Sekitar 25 persen emisi karbon global ditangkap oleh hutan, padang rumput, dan padang penggembalaan. Selama fotosintesis, tumbuhan menyimpan karbon di dinding selnya dan di tanah.
Karena simpanan karbon yang kaya dari beberapa dekade yang lalu, tanah mengandung karbon dua kali lebih banyak daripada atmosfer, dan lapisan bawah tanah yang lebih dalam (lebih dari 20 sentimeter) menyumbang kira-kira setengah dari karbon tanah.
Namun seiring meningkatnya populasi global, permintaan kita akan lahan pertanian dan kayu baru juga meningkat.
Penelitian menunjukkan bahwa hal ini mengganggu alam, sehingga Panel Antarpemerintah tentang Perubahan Iklim Perserikatan Bangsa-Bangsa (IPCC) telah memperingatkan bahwa emisi dari deforestasi dan pertanian menyumbang sekitar seperlima dari gas rumah kaca global.
"Studi kami menunjukkan bahwa perubahan iklim akan memengaruhi semua aspek karbon tanah dan siklus hara. Hal ini juga menunjukkan bahwa dalam hal penyerapan karbon, tidak ada peluru perak," kata Margaret Torn, seorang ilmuwan senior di Area Ilmu Bumi & Lingkungan Berkeley Lab dan penulis senior studi tersebut.
"Jika kita ingin tanah mempertahankan penyerapan karbon di dunia yang memanas, kita perlu lebih baik praktik pengelolaan tanah, yang dapat berarti gangguan minimal terhadap tanah selama pengelolaan hutan dan pertanian."
Pada tahun 2021, Torn dan tim risetnya memberikan bukti fisik pertama bahwa suhu yang lebih hangat dapat menyebabkan penurunan signifikan dalam stok karbon yang tersimpan di tanah hutan yang dalam menimbulkan kerugian sebesar 33% selama lima tahun.

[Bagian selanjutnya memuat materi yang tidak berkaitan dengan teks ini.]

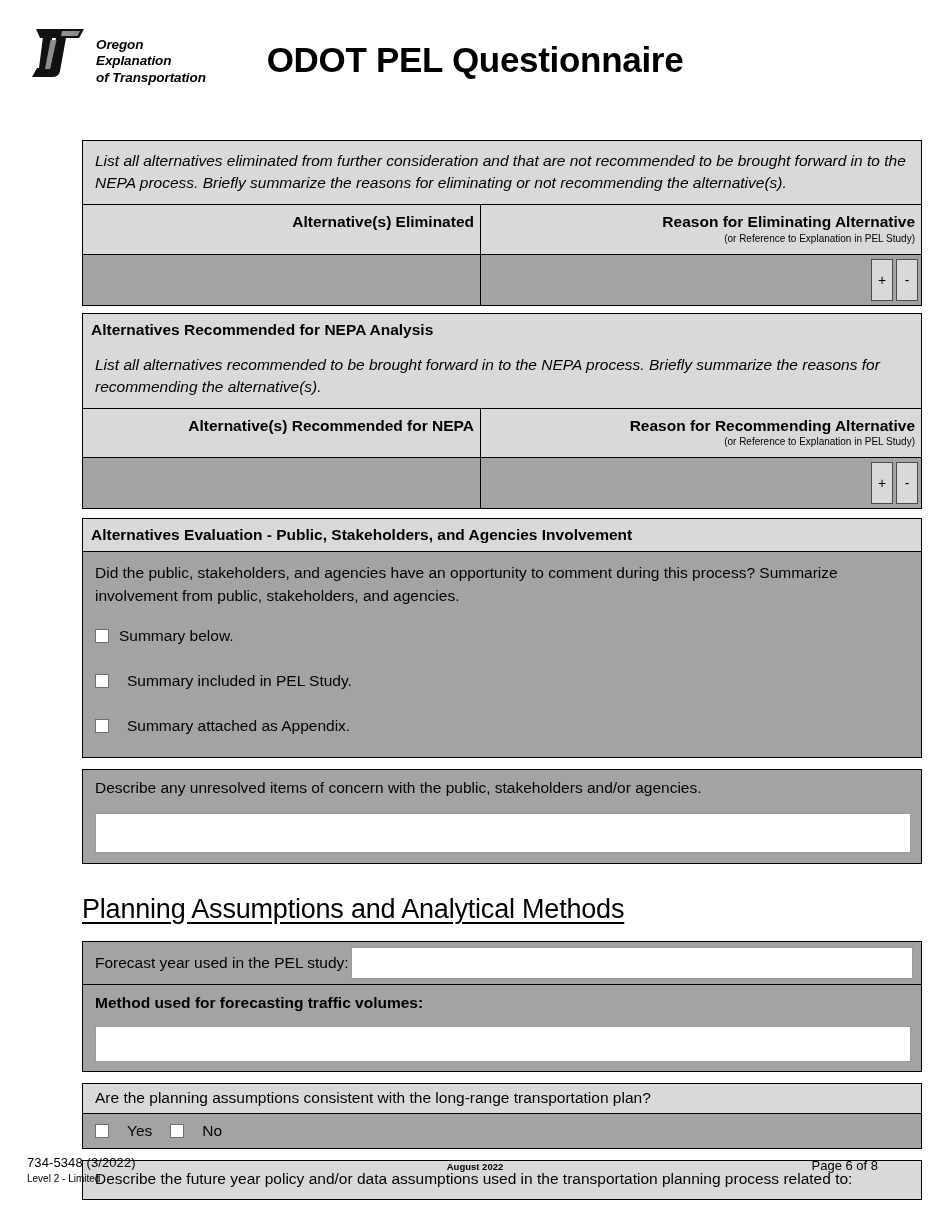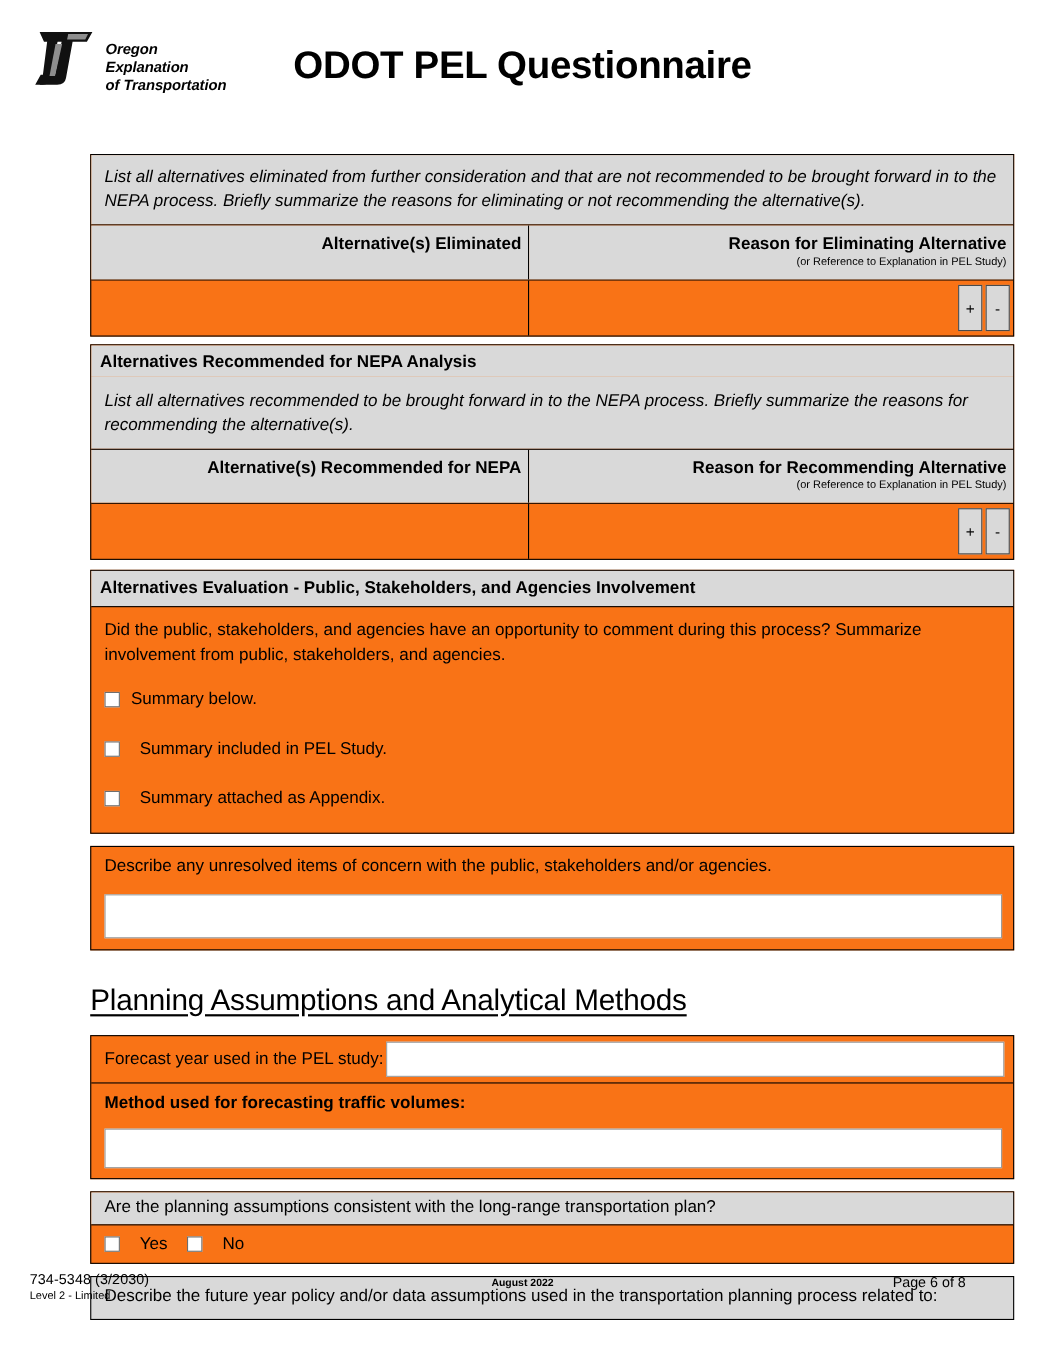--- a/index.html
+++ b/index.html
@@ -60,21 +60,21 @@
   .sheet {
     position: absolute;
     left: 82px;
     top: 0;
     width: 840px;
   }
 
   .block {
     border: 1.6px solid #000;
     box-sizing: border-box;
-    background: #f97316;
+    background: #a3a3a3;
   }
   .gray { background: #d9d9d9; }
 
   .intro-cell {
     padding: 9px 12px 10px 12px;
     font-style: italic;
     font-size: 15.5px;
     line-height: 1.42;
   }
   .section-title {
@@ -350,18 +350,18 @@
   </div>
 
   <div class="block gray" style="margin-top:11px;">
     <div class="prompt-line" style="padding:7px 12px 9px 12px;">Describe the future year policy and/or data assumptions used in the transportation planning process related to:</div>
   </div>
 
 </div>
 
 <div class="footer">
   <div class="ft-left">
-    <div class="ft-code">734-5348 (3/2030)</div>
+    <div class="ft-code">734-5348 (3/2022)</div>
     <div class="ft-level">Level 2 - Limited</div>
   </div>
   <div class="ft-center">August 2022</div>
   <div class="ft-right">Page 6 of 8</div>
 </div>
 
 </body></html>

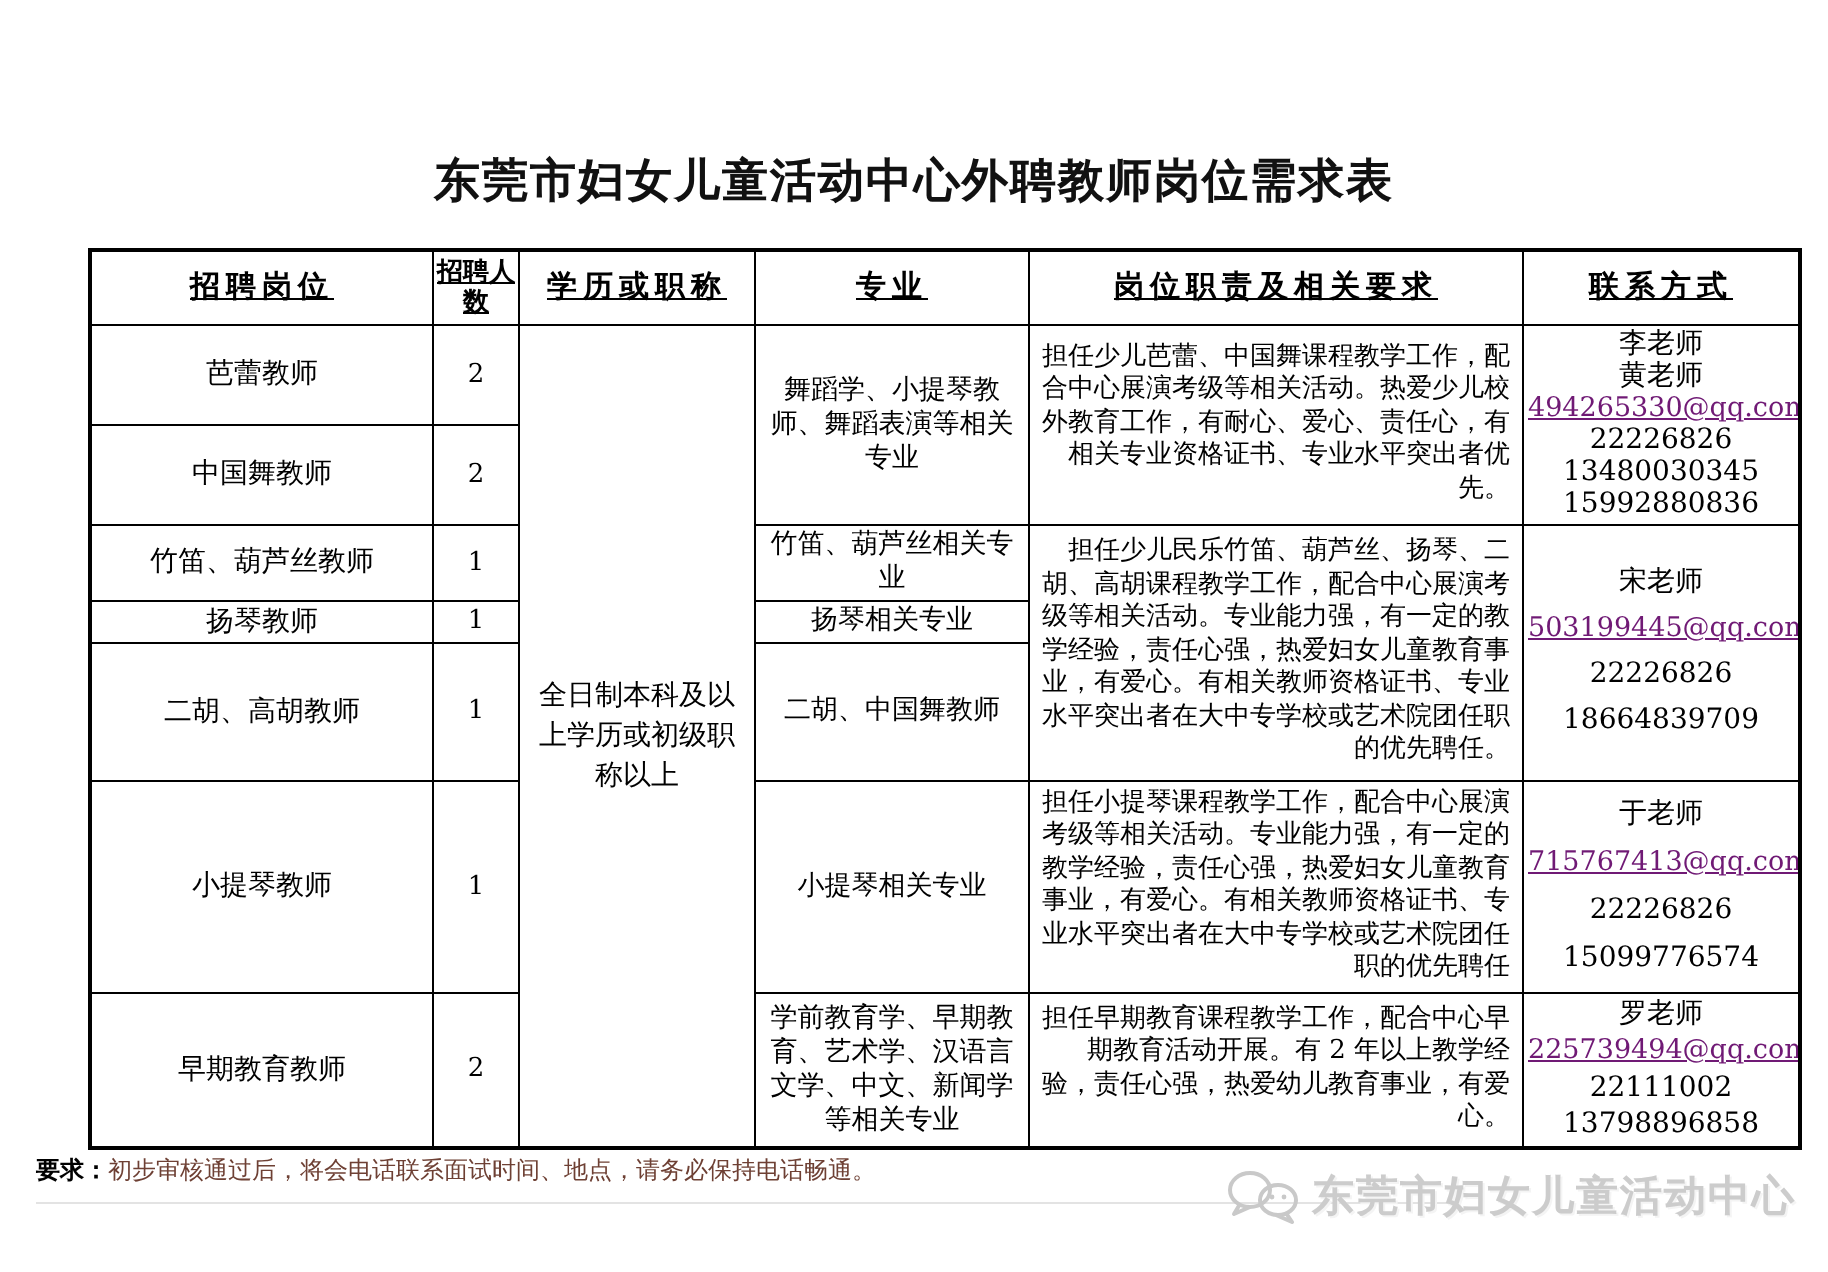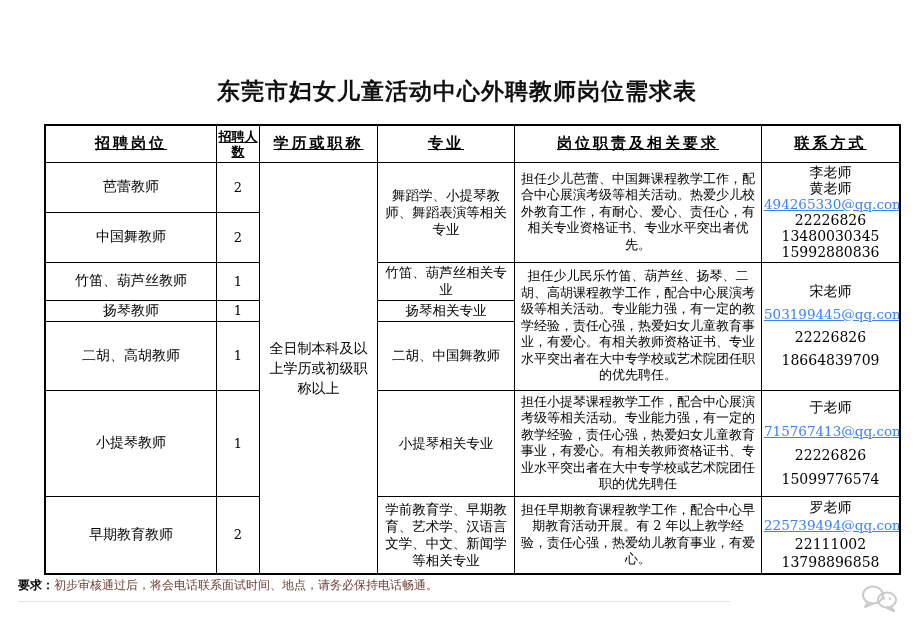--- a/index.html
+++ b/index.html
@@ -34,33 +34,33 @@
   td.count{font-size:13px;text-align:center;vertical-align:middle;}
   td.edu{
     font-size:14px;text-align:center;vertical-align:middle;line-height:20px;
     padding:2px 6px;
   }
   td.major{
     font-size:13.5px;text-align:center;vertical-align:middle;line-height:17px;
     padding:1px 4px;
   }
   td.duty{
-    font-size:13px;text-align:center;vertical-align:middle;line-height:16.5px;
+    font-size:13px;text-align:right;vertical-align:middle;line-height:16.5px;
     padding:3px 6px;
   }
   td.contact{
     font-size:14px;text-align:center;vertical-align:middle;padding:1px 2px;
   }
   td.contact div,td.contact a{display:block;}
   td.c1{line-height:16px;}
   td.c2{line-height:23px;}
   td.c3{line-height:24px;}
   td.c4{line-height:18.5px;}
   a.email{
-    color:#3b82f6;text-decoration:underline;cursor:pointer;font-size:13.5px;
+    color:#701a75;text-decoration:underline;cursor:pointer;font-size:13.5px;
   }
   .footer-line{
     position:absolute;left:18px;top:554px;width:712px;font-size:12px;
     line-height:24px;border-bottom:1px solid #e3e3e3;padding-bottom:4px;
     white-space:nowrap;
     margin-top:19px;
   }
   .footer-label{font-weight:bold;color:#000;}
   .footer-text{color:#6e4034;}
   .watermark{
@@ -162,13 +162,14 @@
 
 <div class="watermark">
   <svg class="logo" viewBox="0 0 36 28">
     <ellipse cx="11" cy="11" rx="10" ry="8.5" fill="none" stroke="#c9c9c9" stroke-width="2"></ellipse>
     <path d="M6 18 L3 23 L11 19.5" fill="none" stroke="#c9c9c9" stroke-width="2" stroke-linejoin="round"></path>
     <ellipse cx="25" cy="16" rx="9" ry="7.5" fill="none" stroke="#c9c9c9" stroke-width="2"></ellipse>
     <path d="M29 22.5 L32 27 L24 23.5" fill="none" stroke="#c9c9c9" stroke-width="2" stroke-linejoin="round"></path>
     <circle cx="22" cy="14.5" r="1.2" fill="#c9c9c9"></circle>
     <circle cx="28" cy="14.5" r="1.2" fill="#c9c9c9"></circle>
   </svg>
+  <span>东莞市妇女儿童活动中心</span>
 </div>
 
 </body></html>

Dalam studi baru, Torn dan penulis pertama Cyrill Zosso dari University of Zurich mengungkap gambaran yang lebih jelas tentang tanah di dunia yang memanas. Kali ini, tim peneliti adalah yang pertama menunjukkan bahwa suhu yang lebih hangat menyebabkan penurunan yang signifikan dalam senyawa karbon organik tanah yang dibuat oleh tanaman selama fotosintesis.